In reality, $f$ may depend on more than 1 input variable $X$, for instance 2. In this case, $f$ is a `2D` surface that is fit. In general, the process of **estimating** $f$ is **statistical learning**.

### Reducible and Irreducible errors
Since $f$ and $Y$ cannot be **calculated**, the best we can get is to **estimate** them. Thus, the estimates are called $\hat f$ and $\hat Y$

$$
\hat Y = \hat f(X)
$$

The accuracy of $\hat Y$ depends on **reducible** and **irreducible** errors. The error in prediction of $\hat f$ is **reduible** and can be improved wth more data and better models. However, $\hat Y$ is also a function of $\epsilon$ which is **irreducible**. Thus, the best our predictions can get is 

$$
\hat Y = f(X)
$$

Focus of Statistical learning is to estimating $f$ as $\hat f$ with least **reducible** error. However, the accuracy of $\hat Y$ will always be controlled by **irreducible** and **unknown** error $\epsilon$.

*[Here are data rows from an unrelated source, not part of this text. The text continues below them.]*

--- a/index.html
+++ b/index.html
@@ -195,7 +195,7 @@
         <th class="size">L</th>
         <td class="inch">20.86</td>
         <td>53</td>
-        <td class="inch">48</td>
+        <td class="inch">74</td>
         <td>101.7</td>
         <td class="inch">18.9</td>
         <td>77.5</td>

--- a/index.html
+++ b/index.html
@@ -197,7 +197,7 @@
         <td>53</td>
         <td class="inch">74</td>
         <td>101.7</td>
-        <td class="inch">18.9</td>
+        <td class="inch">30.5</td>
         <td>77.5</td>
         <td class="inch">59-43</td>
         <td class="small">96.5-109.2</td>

In **prediction problems**, $\hat f$ can be treated as **blackbox** as we are only interested in predicting $Y$.

#### Inference
We are interested in understanding how each of the different $X_{1}... X_{p}$ affect the dependent variable $Y$, hence the name **inference**. Here, $\hat f$ **cannot be treated as blackbox** and we need to know its exact form. Some questions that are sought to be answered through inference:
 - which predictor variables are associated with the response?
 - what is the relationship b/w response and each predictor?
 - is the relationship linear or is more complicated?

## Parametric and Unparametric methods for Estimating f
The observations for X and Y can be written as ${(x_{1}, y_{1}),(x_{2}, y_{2}),...,(x_{n}, y_{n})}$ where each *x* has many predictor variables that can be written as $x_{i} = (x_{i1},x_{i2},..,x_{ip})^{T}$. The goal is to find $\hat f$ such that $Y \approx \hat f (X)$

### Parametric methods for estimating f
Parametric methods take a **model based** approach (**deterministic**).
We make an assumption about the functional form of *f* (whether it is linear, non linear, higher order, logistic etc). For instance, if we assume that *f* is linear, then 

$$
Y \approx f(X) = \beta_{0} + \beta_{1}X_{1} + \beta_{2}X_{2} + .. + \beta_{p}X_{p}
$$
we only need to find $p+1$ coefficients. Through training or fitting (using methods like *ordinary least squares*, we can estimate the coefficients.

**Notes**
 - parametric methods are an approximation of the true functional form of *f*.
 - simpler (lower order, less flexible) models may lead to poorer estimates of *f*
 - more flexible (higher order, complex) models may lead to **overfitting**.
 - Since the model is trained on a subset of values, it might be very different from true nature of *f*. Hence the model developed is only valid for the range of data it was trained on.

### Non parametric methods for estimating f
Non parametric methods **avoid assuming the functional form of f**. However, these methods require **a very large** number of observations since they do not try to reduce the phenomenon to a model.